The morning after the first coronavirus case was confirmed in Arkansas in March, I took to social media, as many did, writing: “For America to withstand the threat from COVID-19, we must place the interests of the community above our own individual self-interest to protect the public health. It is time that we rediscover (or discover for the first time) our neighbors both locally and globally and how connected we remain.”
Few, if any, would have guessed the pandemic would extend into 2021. We were hopeful that Americans would commit to personal sacrifice, and that clear messaging and decisive leadership could inspire collective action to prevent viral spread.
We’ve all had enough sugar over the holidays, so I won’t sugarcoat this: In the face of a once-in-a-lifetime public health emergency, we were gut-punched by leadership disorder of cosmic proportions, widespread disregard of science, and flouting of the most basic and merely inconvenient safety precautions by people in our own communities. As with any crisis, though, there were and will continue to be moments of extraordinary humanity, grace, and perseverance — teachers simultaneously instructing students remotely and in person, singers raising their voices online through virtual choirs, and families holding socially distant gatherings on the front lawn.

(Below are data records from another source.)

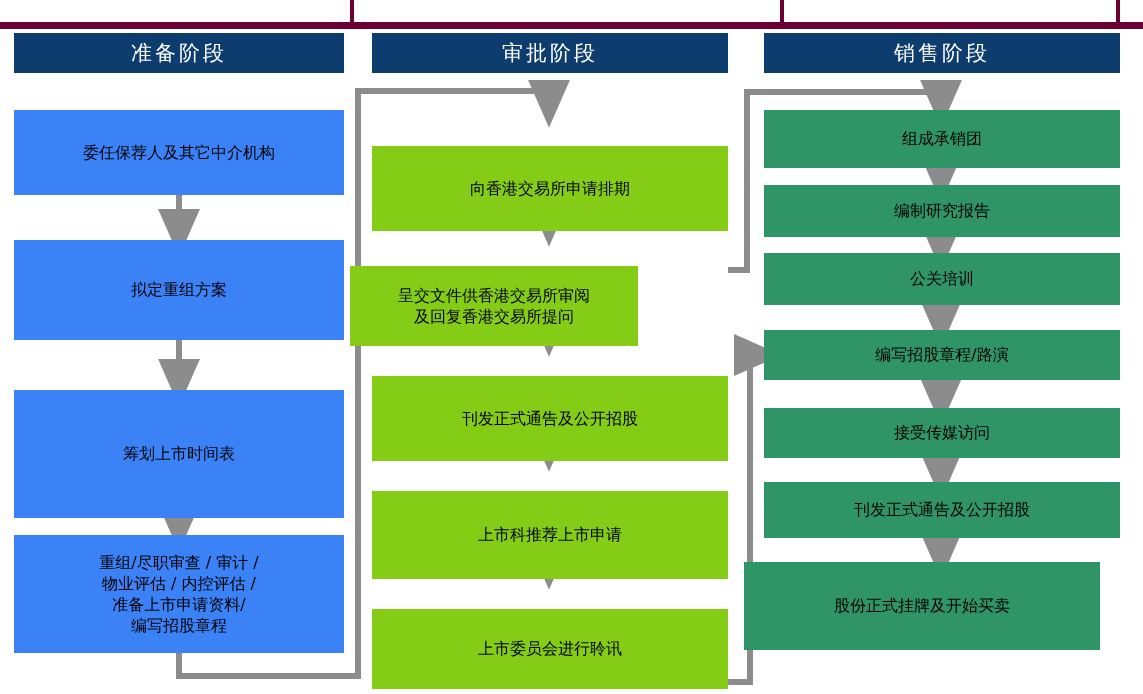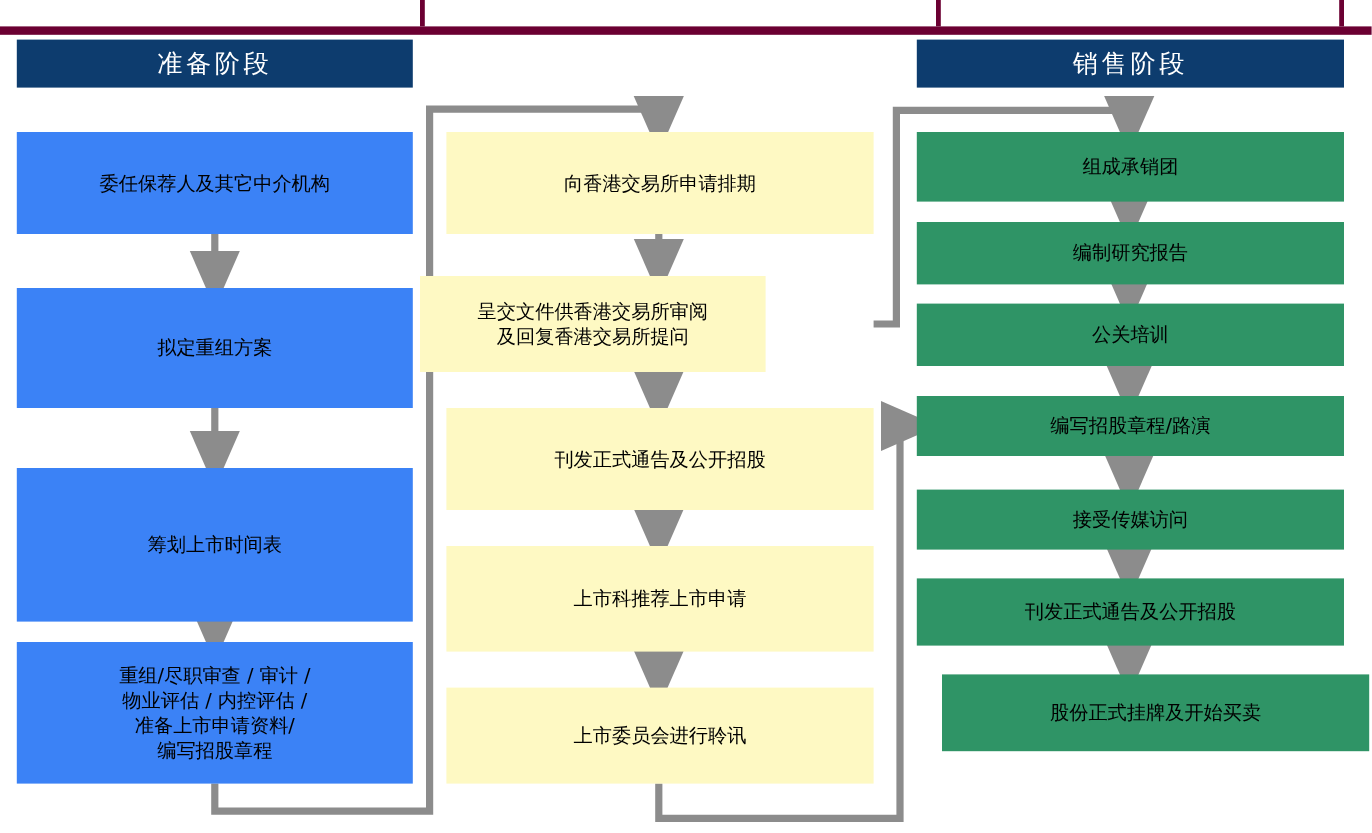"审批阶段" div.col { html: none -> <div> <div>审批阶段</div> </div> }
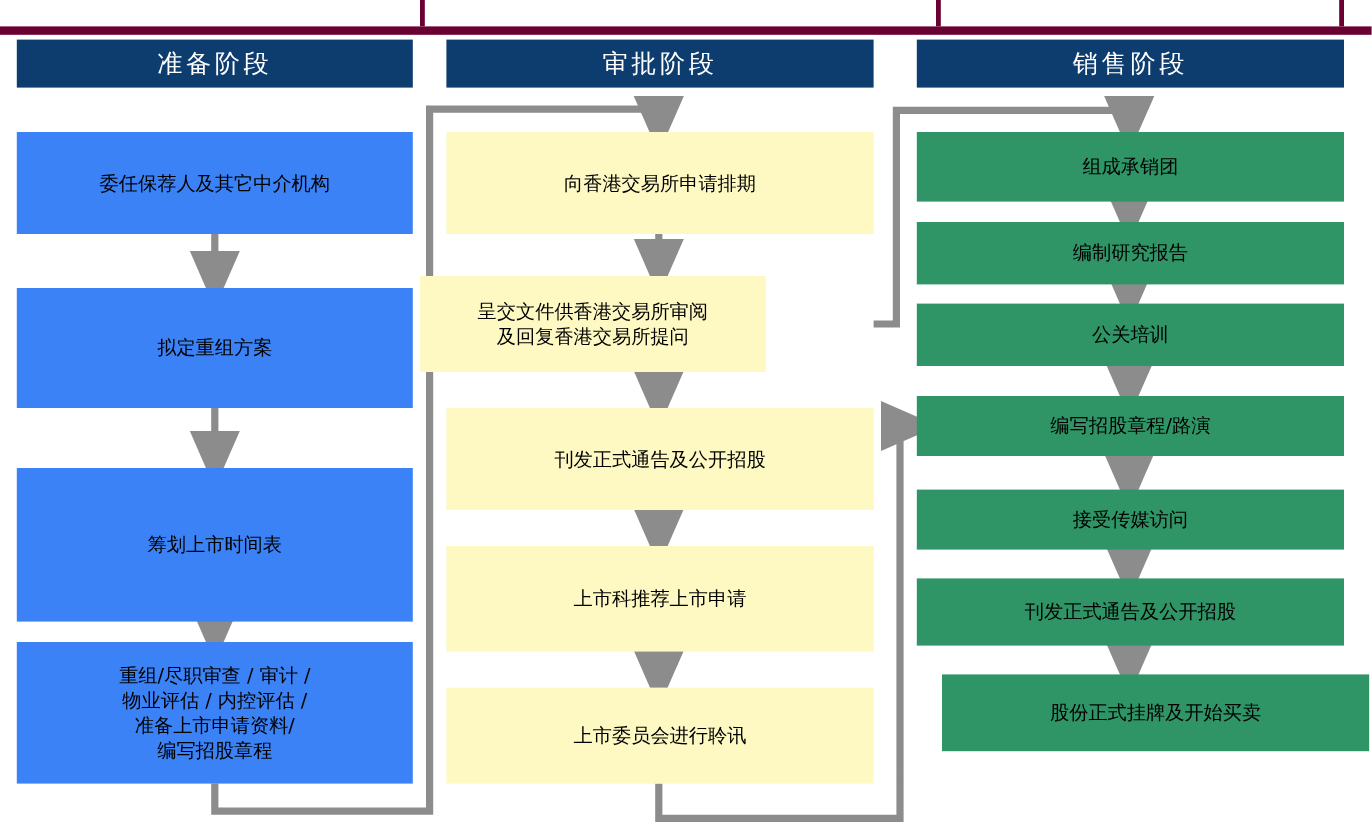"向香港交易所申请排期" .n-appr { background: #fef9c3 -> #84cc16; margin-top: none -> 36px }
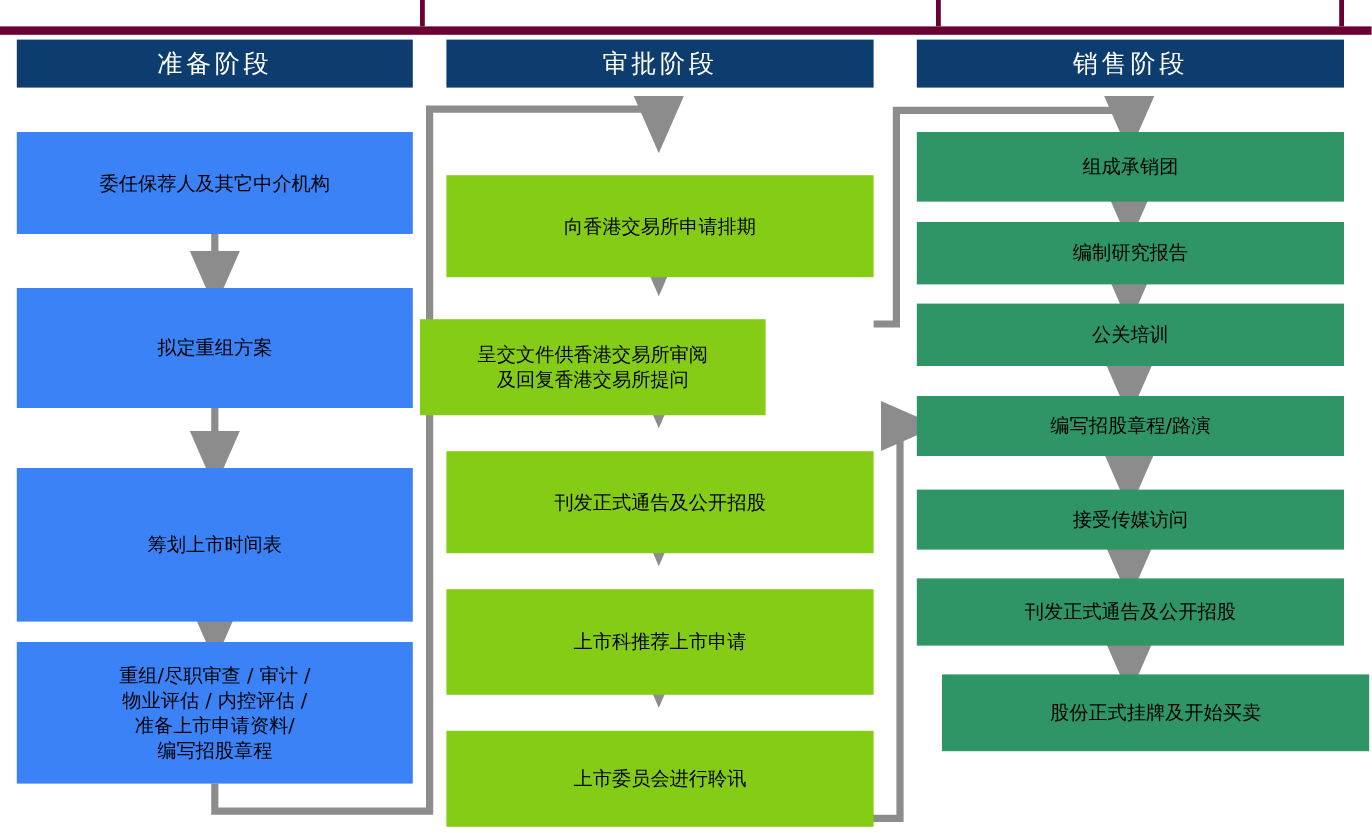"股份正式挂牌及开始买卖" div.node { height: 64px -> 88px; left: 785px -> 744px }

As we continue to endure the worst infectious disease outbreak of our time, I suspect that we all are reflecting on the past year of our lives with a bit more scrutiny than in previous years. The year 2020 brought many hardships and scores of lives lost due to COVID-19. It resulted in mere disruption for the privileged few, but for the vulnerable and historically marginalized, it meant devastation. This is why in 2021 we must recommit (or commit for the first time) to ensuring that our healthcare system is sufficient and responsive to those most in need and that all Arkansans have a fair and just opportunity to be as healthy as possible. Here are several things that our state can do to advance those efforts as we enter a new year.
Out of necessity, the public health crisis has ignited rapid implementation of virtual healthcare. How rapid, you ask? Monthly expenditures for virtual care within the Arkansas state and public school employees plan increased by nearly 400% — from about $350,000 to more than $1.7 million — from March to April of this year. If virtual health is to become a more natural and integral part of care delivery as we transition out of the public health emergency, policymakers will need to reexamine the types of procedures that can be safely and effectively delivered and the associated reimbursement for such virtual services compared to in-person procedures. Policymakers must also ensure that access to technology for care delivery is not limited due to poverty, historic under-resourcing of health systems and broadband in rural areas, cultural barriers, and other factors that could compound health inequities.
The state’s Medicaid program, including Arkansas Works, has performed in 2020 as designed: as a safety-net healthcare coverage program catching thousands of Arkansans impacted by income and healthcare coverage loss due to COVID-19. Arkansas Works now covers approximately 300,000 adult Arkansans, a tenth of the state’s total population. The program is set to terminate at the end of 2021 unless it is reauthorized by the Arkansas General Assembly during the legislative session beginning Jan. 11. Reauthorization of Arkansas Works is critical as the state continues to battle the pandemic and seeks to ensure that access to healthcare providers remains available and affordable in rural areas.
The year-end federal budget and pandemic relief deal included a welcome surprise — the restoration of access to Medicaid benefits for Marshall Islanders, including the more than 10,000 who reside in Arkansas. The legislation represents the long-overdue reinstatement of a promise by the federal government, after having excluded Marshall Islanders from Medicaid for more than two decades. With coverage now available, it will be incumbent upon the state to ensure culturally sensitive outreach and education in order to optimize Medicaid enrollment among the Marshallese.
While we are reflecting, let’s extend our gratitude to the dedicated, resilient, and innovative front-line healthcare workers who have shepherded us through this crisis. America’s healthcare system has its problems, but the courage and compassion of its workers is not one of them. Mere gratitude, however, is not enough. In 2021, let’s commit to healthcare workforce policies that acknowledge the humanity of clinicians, make them safer, protect them from burnout, and ensure that their successors in the pipeline keep us as inspired as they did in 2020.
Editor’s note: Craig Wilson, JD, MPA, is the director of health policy for the Arkansas Center for Health Improvement, an independent, nonpartisan health policy center in Little Rock. The opinions expressed are those of the author.